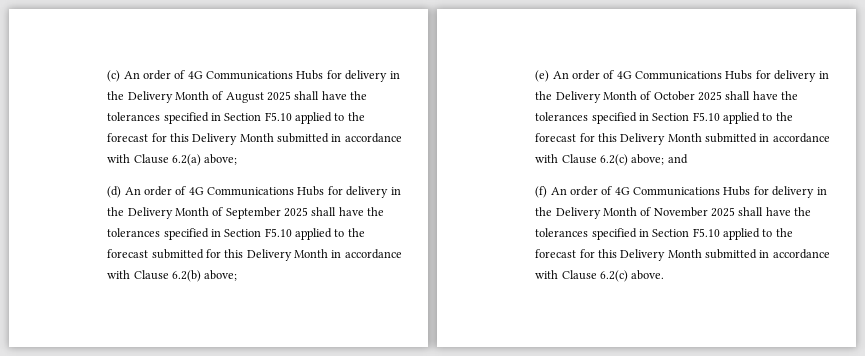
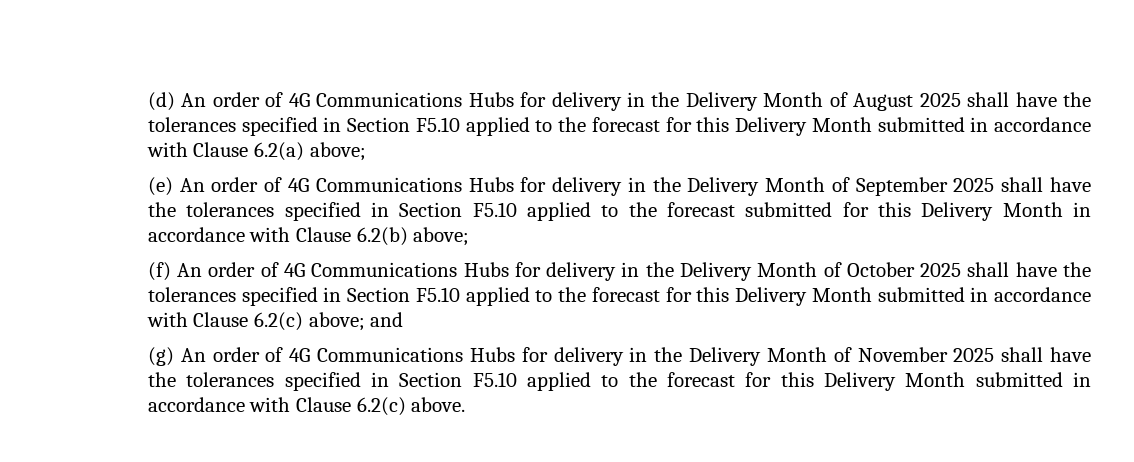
- (c) An order of 4G Communications Hubs for delivery in the Delivery Month of August 2025 shall have the tolerances specified in Section F5.10 applied to the forecast for this Delivery Month submitted in accordance with Clause 6.2(a) above;
+ (d) An order of 4G Communications Hubs for delivery in the Delivery Month of August 2025 shall have the tolerances specified in Section F5.10 applied to the forecast for this Delivery Month submitted in accordance with Clause 6.2(a) above;
- (d) An order of 4G Communications Hubs for delivery in the Delivery Month of September 2025 shall have the tolerances specified in Section F5.10 applied to the forecast submitted for this Delivery Month in accordance with Clause 6.2(b) above;
+ (e) An order of 4G Communications Hubs for delivery in the Delivery Month of September 2025 shall have the tolerances specified in Section F5.10 applied to the forecast submitted for this Delivery Month in accordance with Clause 6.2(b) above;
- (e) An order of 4G Communications Hubs for delivery in the Delivery Month of October 2025 shall have the tolerances specified in Section F5.10 applied to the forecast for this Delivery Month submitted in accordance with Clause 6.2(c) above; and
+ (f) An order of 4G Communications Hubs for delivery in the Delivery Month of October 2025 shall have the tolerances specified in Section F5.10 applied to the forecast for this Delivery Month submitted in accordance with Clause 6.2(c) above; and
- (f) An order of 4G Communications Hubs for delivery in the Delivery Month of November 2025 shall have the tolerances specified in Section F5.10 applied to the forecast for this Delivery Month submitted in accordance with Clause 6.2(c) above.
+ (g) An order of 4G Communications Hubs for delivery in the Delivery Month of November 2025 shall have the tolerances specified in Section F5.10 applied to the forecast for this Delivery Month submitted in accordance with Clause 6.2(c) above.

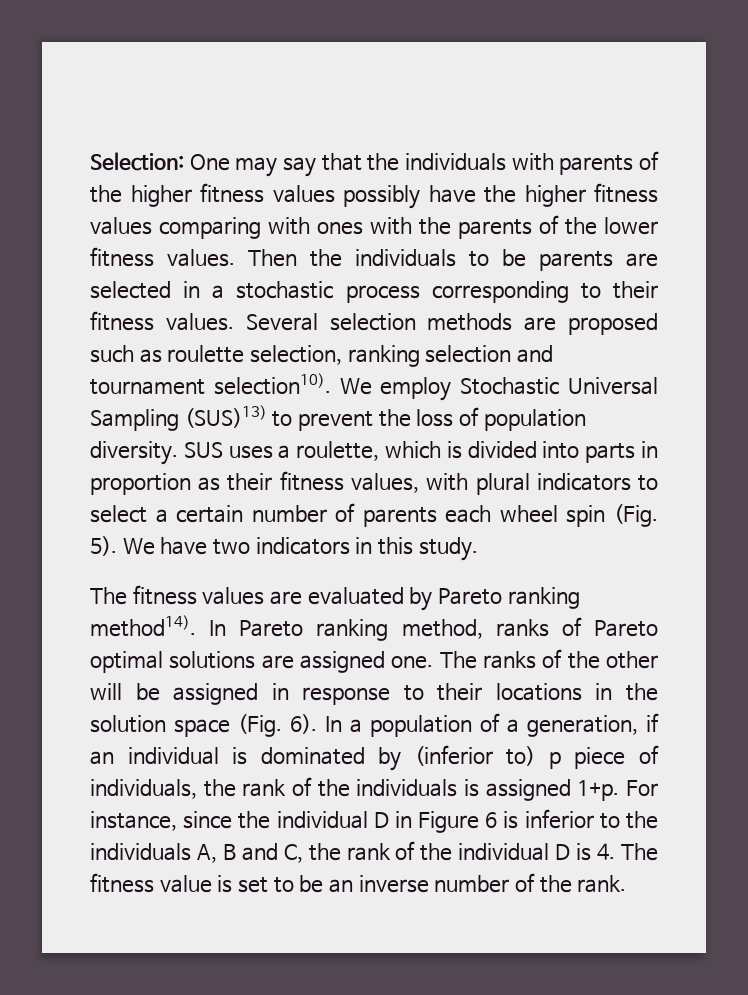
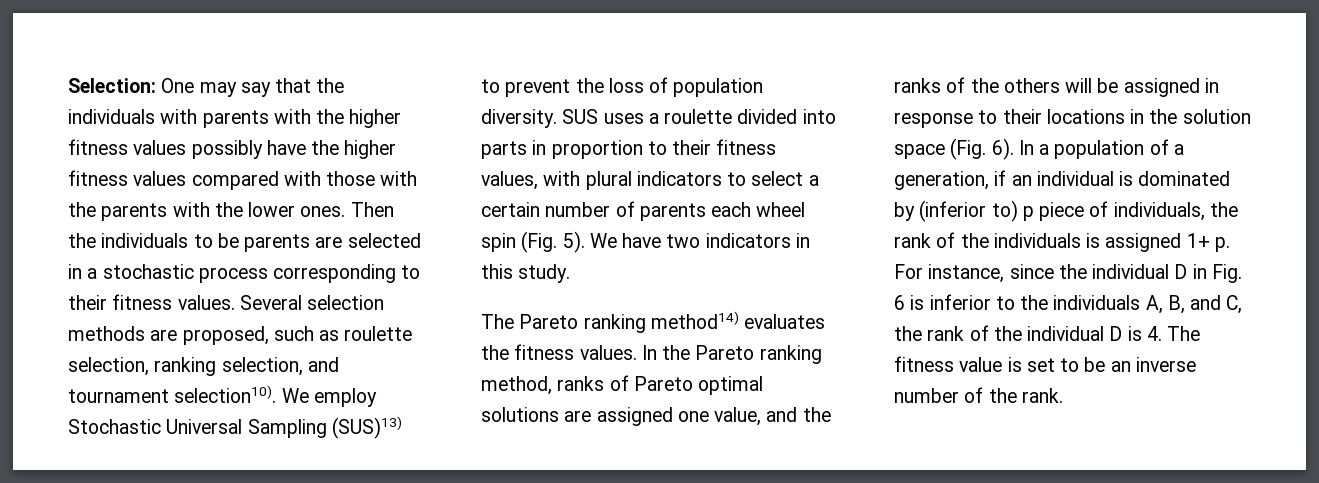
- Selection: One may say that the individuals with parents of the higher fitness values possibly have the higher fitness values comparing with ones with the parents of the lower fitness values.
+ Selection: One may say that the individuals with parents with the higher fitness values possibly have the higher fitness values compared with those with the parents with the lower ones.
- Several selection methods are proposed such as roulette selection, ranking selection and tournament selection10).
+ Several selection methods are proposed, such as roulette selection, ranking selection, and tournament selection10).
- SUS uses a roulette, which is divided into parts in proportion as their fitness values, with plural indicators to select a certain number of parents each wheel spin (Fig. 5).
+ SUS uses a roulette divided into parts in proportion to their fitness values, with plural indicators to select a certain number of parents each wheel spin (Fig. 5).
- The fitness values are evaluated by Pareto ranking method14). In Pareto ranking method, ranks of Pareto optimal solutions are assigned one. The ranks of the other will be assigned in response to their locations in the solution space (Fig. 6).
+ The Pareto ranking method14) evaluates the fitness values. In the Pareto ranking method, ranks of Pareto optimal solutions are assigned one value, and the ranks of the others will be assigned in response to their locations in the solution space (Fig. 6).
- In a population of a generation, if an individual is dominated by (inferior to) p piece of individuals, the rank of the individuals is assigned 1+p. For instance, since the individual D in Figure 6 is inferior to the individuals A, B and C, the rank of the individual D is 4. The fitness value is set to be an inverse number of the rank.
+ In a population of a generation, if an individual is dominated by (inferior to) p piece of individuals, the rank of the individuals is assigned 1+ p. For instance, since the individual D in Fig. 6 is inferior to the individuals A, B, and C, the rank of the individual D is 4. The fitness value is set to be an inverse number of the rank.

## EXERCISE AIM
From the material above, give again exactly the lines from the one that contains "- (d) An order" through the one that contains "- Selection: One", and leave out the pictures.

## SOLUTION FOR THIS PROBLEM
- (d) An order of 4G Communications Hubs for delivery in the Delivery Month of September 2025 shall have the tolerances specified in Section F5.10 applied to the forecast submitted for this Delivery Month in accordance with Clause 6.2(b) above;
+ (e) An order of 4G Communications Hubs for delivery in the Delivery Month of September 2025 shall have the tolerances specified in Section F5.10 applied to the forecast submitted for this Delivery Month in accordance with Clause 6.2(b) above;
- (e) An order of 4G Communications Hubs for delivery in the Delivery Month of October 2025 shall have the tolerances specified in Section F5.10 applied to the forecast for this Delivery Month submitted in accordance with Clause 6.2(c) above; and
+ (f) An order of 4G Communications Hubs for delivery in the Delivery Month of October 2025 shall have the tolerances specified in Section F5.10 applied to the forecast for this Delivery Month submitted in accordance with Clause 6.2(c) above; and
- (f) An order of 4G Communications Hubs for delivery in the Delivery Month of November 2025 shall have the tolerances specified in Section F5.10 applied to the forecast for this Delivery Month submitted in accordance with Clause 6.2(c) above.
+ (g) An order of 4G Communications Hubs for delivery in the Delivery Month of November 2025 shall have the tolerances specified in Section F5.10 applied to the forecast for this Delivery Month submitted in accordance with Clause 6.2(c) above.

- Selection: One may say that the individuals with parents of the higher fitness values possibly have the higher fitness values comparing with ones with the parents of the lower fitness values.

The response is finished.